Ieri sera le acque del Canal Grande si sono tinte di rosso. Venezia è diventata rosso sangue, quello dei cristiani perseguitati in tutto il mondo. Il merito è di Aiuto alla Chiesa che soffre, benemerita Fondazione di diritto pontificio che non vuole arrendersi a dimenticare (come fanno tutti, come facciamo anche noi) chi, ancora oggi, è ucciso e vessato solo a causa della propria fede.
Bisogna essere grati ad Acs che, ormai da diversi anni, organizza questi eventi di grande impatto. La Fontana di Trevi, il Colosseo, il Palazzo di Westminster a Londra, la statua del Cristo Redentore a Rio de Janeiro, la Basilica del Sacro Cuore a Parigi, la Cattedrale di Manila: sono questi i luoghi che Acs ha mostrato rosso sangue.
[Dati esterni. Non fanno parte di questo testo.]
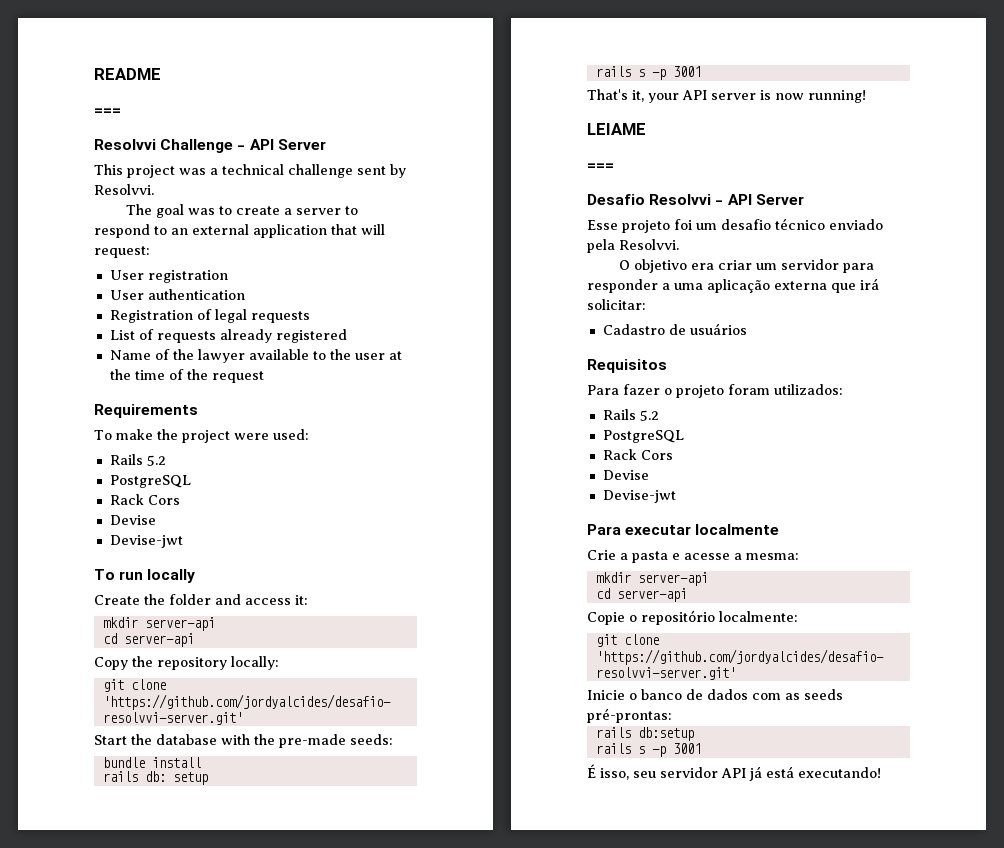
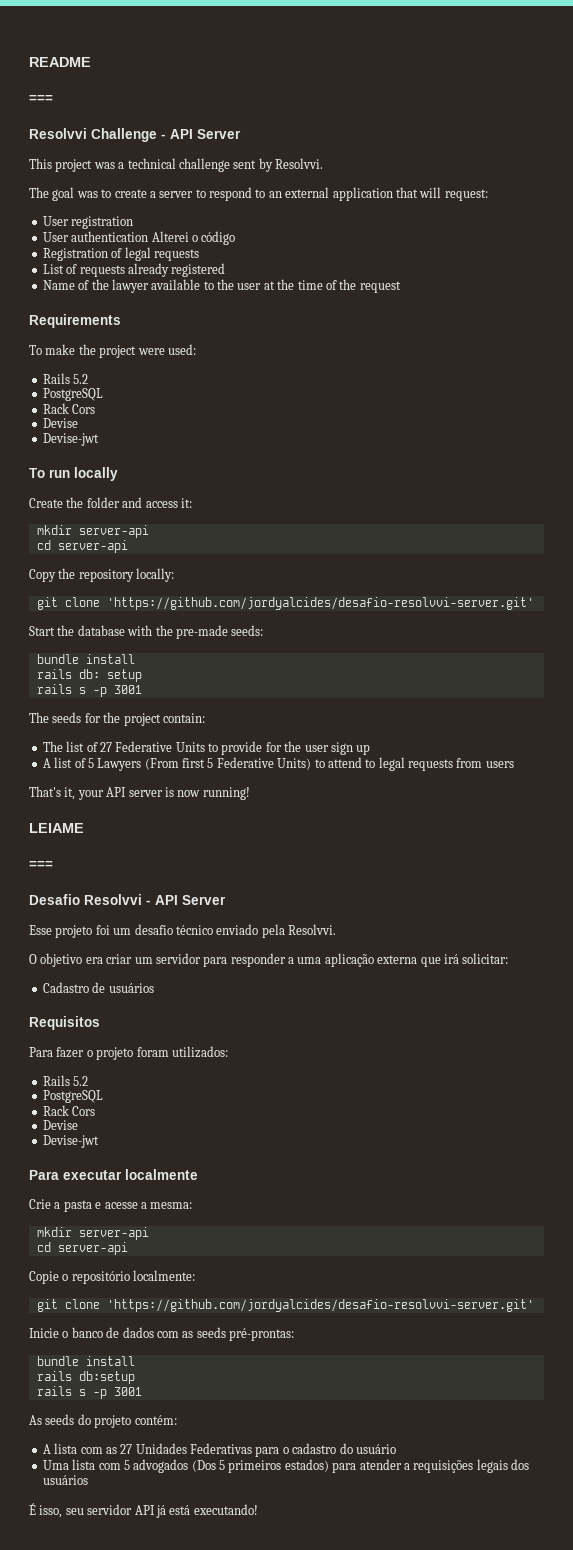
(245, 294) none -> [151,231,236,245] Alterei o código
(701, 71) none -> [29,712,205,726] [42,741,371,755] [42,757,514,771] // The seeds for the project contain: // The list of 27 Federative Units to provide for the user sign up // A list of 5 Lawyers (From first 5 Federative Units) to attend to legal requests from users
(672, 715) none -> [36,1356,135,1366] // bundle install
(701, 748) none -> [29,1414,177,1428] [42,1443,396,1457] [42,1459,529,1473] [42,1475,88,1485] // As seeds do projeto contém: // A lista com as 27 Unidades Federativas para o cadastro do usuário // Uma lista com 5 advogados (Dos 5 primeiros estados) para atender a requisições legais dos usuários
La cosa interessante è che sono luoghi pubblici, su piazza, che tutti possono vedere. Perché è sempre buona cosa scrivere, organizzare incontri e convegni su questa grande tragedia dimenticata che è la persecuzione anticristiana, ma è anche necessario che questa denuncia arrivi a “disturbarci” mentre camminiamo per strada pensando a tutt’altro, magari mentre facciamo shopping.
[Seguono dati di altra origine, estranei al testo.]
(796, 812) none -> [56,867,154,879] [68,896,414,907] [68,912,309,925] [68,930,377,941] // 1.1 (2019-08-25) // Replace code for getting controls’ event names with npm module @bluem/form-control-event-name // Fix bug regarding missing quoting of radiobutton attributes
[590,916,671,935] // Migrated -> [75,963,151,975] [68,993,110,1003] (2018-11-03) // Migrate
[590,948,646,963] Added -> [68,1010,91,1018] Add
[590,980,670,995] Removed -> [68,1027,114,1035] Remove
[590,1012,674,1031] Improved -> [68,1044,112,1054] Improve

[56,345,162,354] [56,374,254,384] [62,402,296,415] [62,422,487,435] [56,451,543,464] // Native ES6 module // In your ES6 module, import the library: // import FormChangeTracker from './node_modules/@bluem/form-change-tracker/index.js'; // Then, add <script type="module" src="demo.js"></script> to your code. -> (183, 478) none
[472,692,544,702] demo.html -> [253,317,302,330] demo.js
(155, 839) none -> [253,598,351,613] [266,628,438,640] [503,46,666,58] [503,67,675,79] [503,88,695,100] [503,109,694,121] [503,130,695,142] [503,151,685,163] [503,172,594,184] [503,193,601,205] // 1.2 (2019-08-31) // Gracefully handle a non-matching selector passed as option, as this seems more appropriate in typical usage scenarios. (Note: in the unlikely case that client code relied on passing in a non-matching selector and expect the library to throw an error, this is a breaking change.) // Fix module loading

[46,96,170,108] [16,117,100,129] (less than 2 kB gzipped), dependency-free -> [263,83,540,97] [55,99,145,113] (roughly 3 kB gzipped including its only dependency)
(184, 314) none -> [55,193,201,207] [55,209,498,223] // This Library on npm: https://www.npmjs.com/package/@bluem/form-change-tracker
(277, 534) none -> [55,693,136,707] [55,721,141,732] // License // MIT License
Insomma, se non ci fosse stata Acs, in questi anni saremmo stati tutti un po’ più distratti. Perché un altro grande merito della Fondazione è quello di seguire da vicino le situazioni dei cristiani nei quattro angoli della terra. Di intervenire (come si può e con quella discrezione e intelligenza che spesso tante Ong non hanno) e di tenerci informati, facendo parlare i protagonisti, riportando i racconti delle persone che vivono sul luogo, spesso così diversi dai reportage dei grandi giornali o dai dispacci governativi.
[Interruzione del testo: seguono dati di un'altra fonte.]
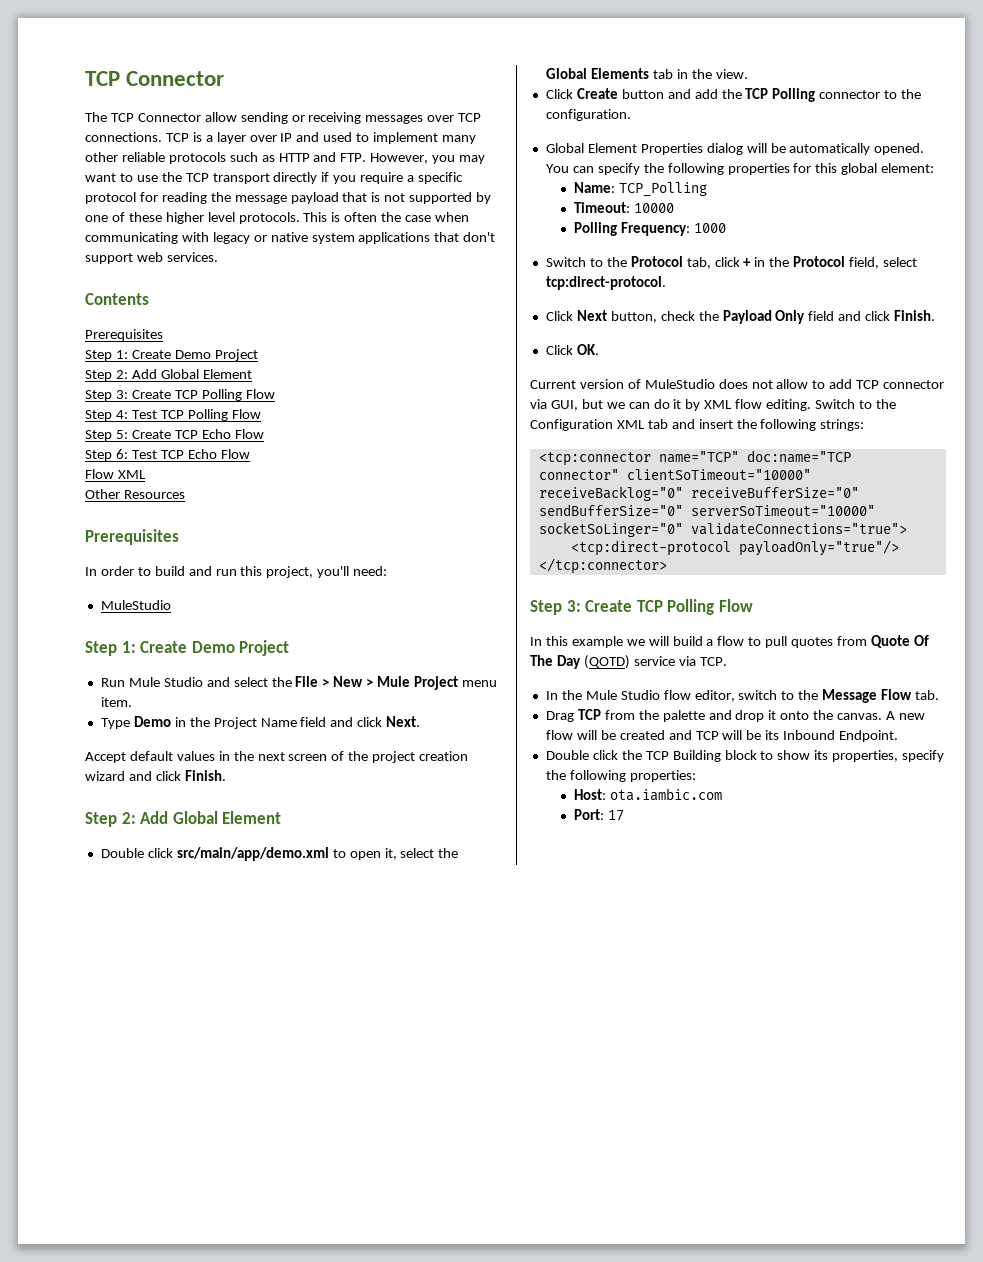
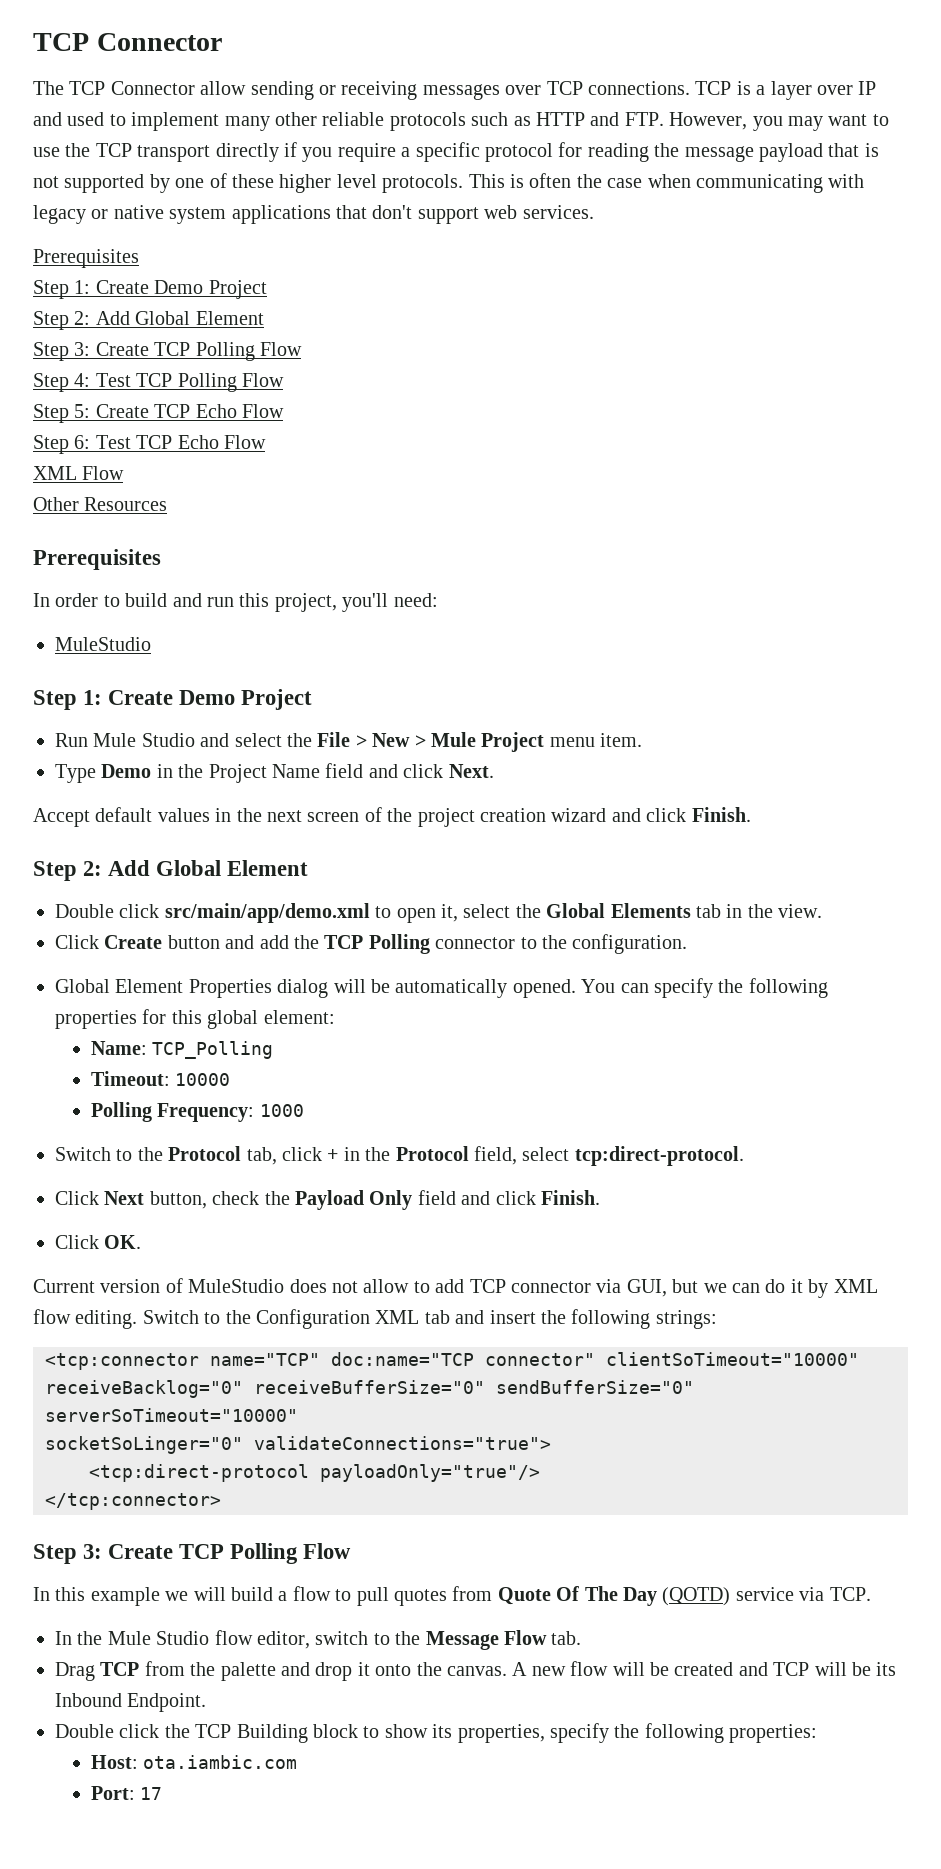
[85,293,149,305] // Contents -> (594, 212) none
[85,469,146,479] Flow XML -> [33,466,125,480] XML Flow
Tutti ci emozioniamo o ci indigniamo per le ragazze di Chibok, per Asia Bibi, per i cristiani di Mosul. Purtroppo, spesso, questo è un sentimento leggero e passeggero. Acs, invece, non dimentica. Praticamente ogni giorno ci tiene informati su ciò che accade, anche quando i grandi media si sono messi a seguire altre sciagure, altre calamità, hanno puntato i loro riflettori su altre situazioni.
Ben vengano, dunque, queste iniziative pubbliche che attraverso la forza simbolica di un fiume di sangue ci costringono a non dimenticare, a non voltarci dall’altra parte, a non far finta che la fede possa essere qualcosa di scontato. E non invece, come è per tanti e in tutto il mondo, un motivo di persecuzione, sofferenza e martirio.